THE PROBLEM: Search the data below for the word "County" and copy each line that holds it.

MATERIAL FOR THIS EXERCISE:
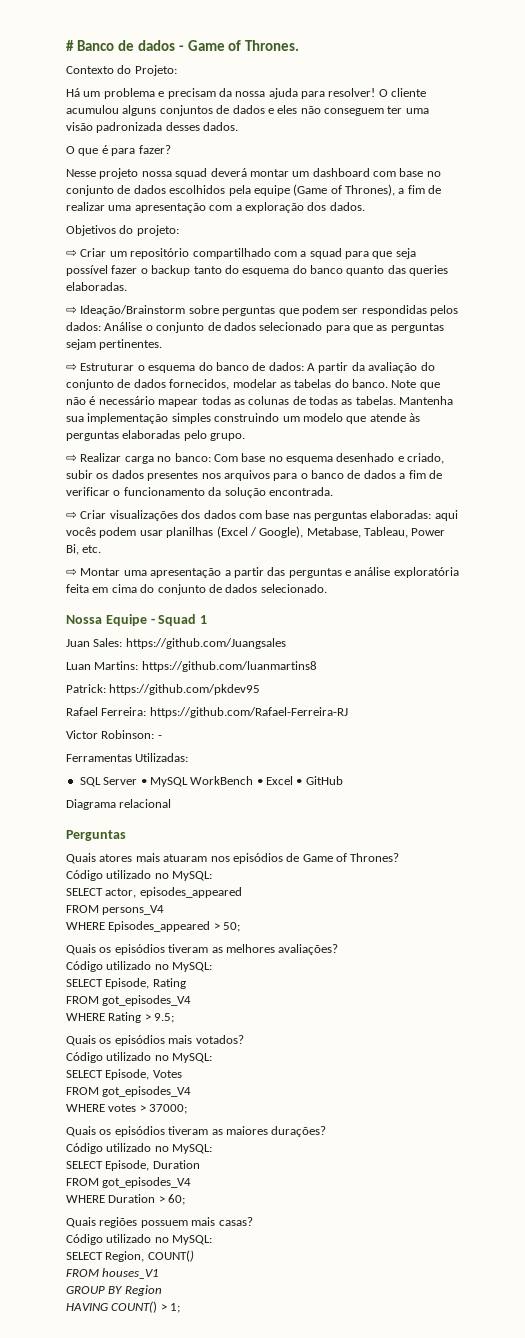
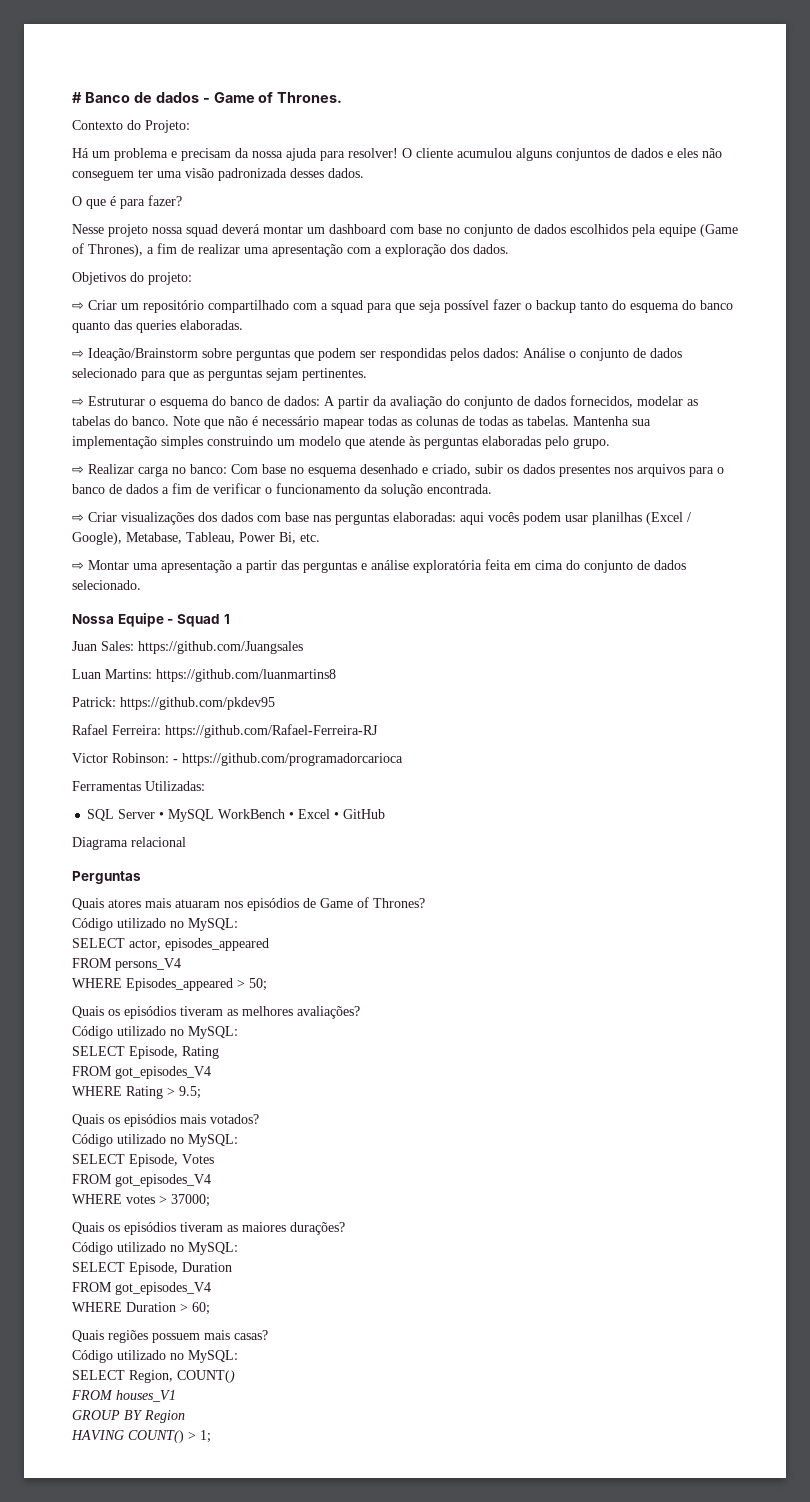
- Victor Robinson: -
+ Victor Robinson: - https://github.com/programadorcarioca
---
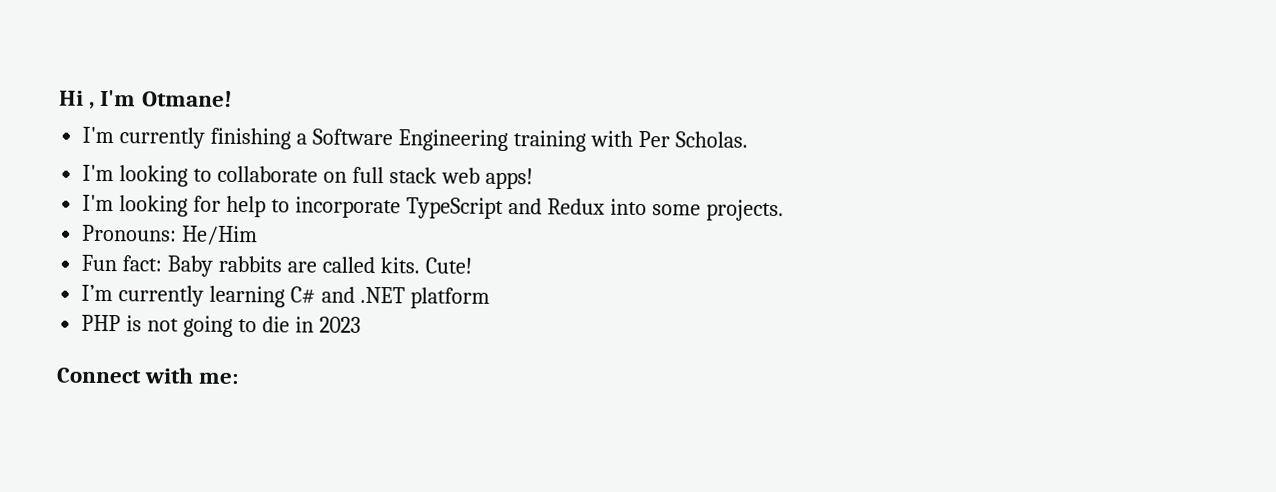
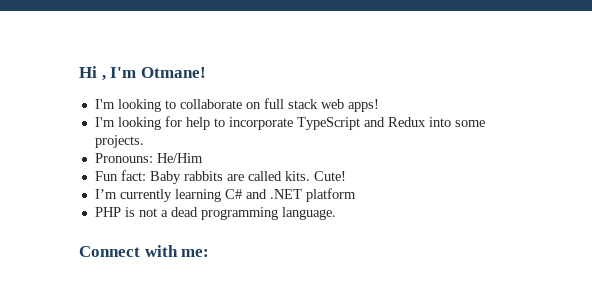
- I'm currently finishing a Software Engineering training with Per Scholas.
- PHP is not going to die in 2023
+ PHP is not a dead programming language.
...
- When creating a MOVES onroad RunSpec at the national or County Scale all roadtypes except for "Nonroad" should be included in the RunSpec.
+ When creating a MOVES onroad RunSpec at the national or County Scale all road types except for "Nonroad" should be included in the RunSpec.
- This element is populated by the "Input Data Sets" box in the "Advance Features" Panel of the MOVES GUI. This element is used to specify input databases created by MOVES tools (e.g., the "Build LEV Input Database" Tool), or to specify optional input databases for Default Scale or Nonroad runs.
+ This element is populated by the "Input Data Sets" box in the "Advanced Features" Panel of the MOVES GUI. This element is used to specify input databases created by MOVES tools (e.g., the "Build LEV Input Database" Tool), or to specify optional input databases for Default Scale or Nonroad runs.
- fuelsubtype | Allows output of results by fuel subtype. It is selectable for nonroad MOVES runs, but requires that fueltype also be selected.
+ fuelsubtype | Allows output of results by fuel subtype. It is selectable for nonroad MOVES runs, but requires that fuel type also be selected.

ANSWER AREA:
- When creating a MOVES onroad RunSpec at the national or County Scale all roadtypes except for "Nonroad" should be included in the RunSpec.
+ When creating a MOVES onroad RunSpec at the national or County Scale all road types except for "Nonroad" should be included in the RunSpec.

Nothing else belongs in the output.